A Guy Called Gerald: "The first time I heard this everything from my bass orientated background made sense in an electro-funk world. It just locked. Everything was clear. I was chomping at the bit to get hold of a drum machine."

08. Schoolly D I Don’t Like Rock N Roll (1985)

A Guy Called Gerald: "This was out round about the time I bought my first 808, so I knew the sounds well. From this I learnt the drum machine was just a raw product and effects processing was also an instrument."

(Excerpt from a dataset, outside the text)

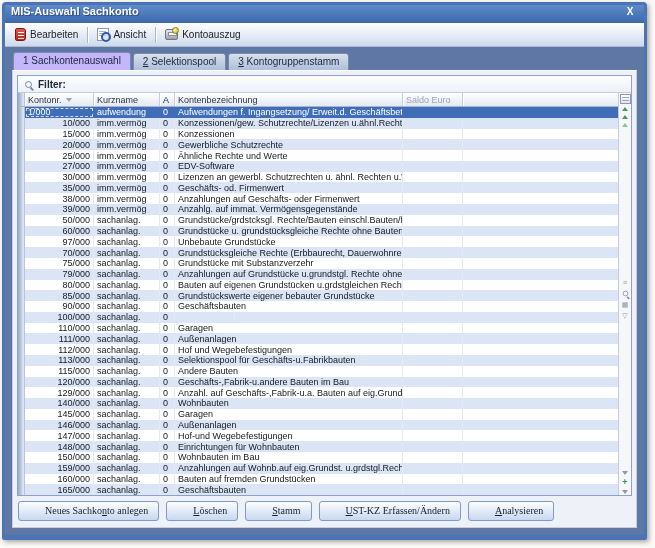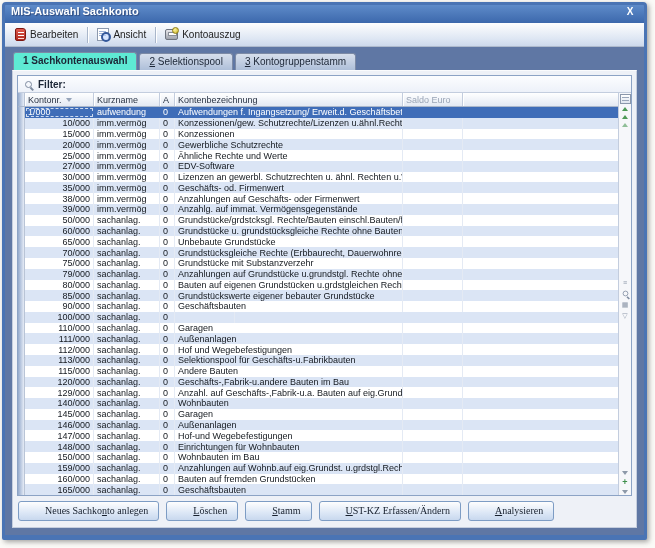"1 Sachkontenauswahl" .tab.active { background: #5eead4 -> #c4b5fd; font-weight: bold -> normal }
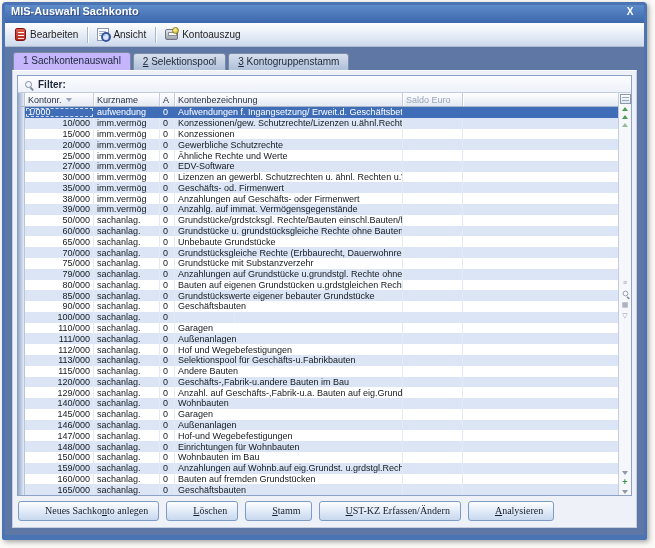"65/000" div.cell { text: 65/000 -> 97/000 }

09. Mantronix Get Stupid (1985)

A Guy Called Gerald: "This was one of the first tracks I heard where the sampler was used in the same way as you would cut and scratch a record. Mantronix was one of my greatest teachers and the original dance music producer.  For me he cemented the idea that electronic was a full dynamic spectrum. Not divided by tribes or genre. Check Mantronix's Got To Have Your Love."

10. Just Ice Cold Gettin' Dumb II (1987)

A Guy Called Gerald: "This was the first gangsta rapper. Again Mantronix production paints a perfect base for the personality of the artist and I try to adopt this idea when doing remixes. Before I even used a sampler I knew exactly what it was about and what to do with it by listening to this track."

A Guy Called Gerald plays Motion in Bristol on February 20th (info) and Red Bull Culture Clash in Manchester on March 10th.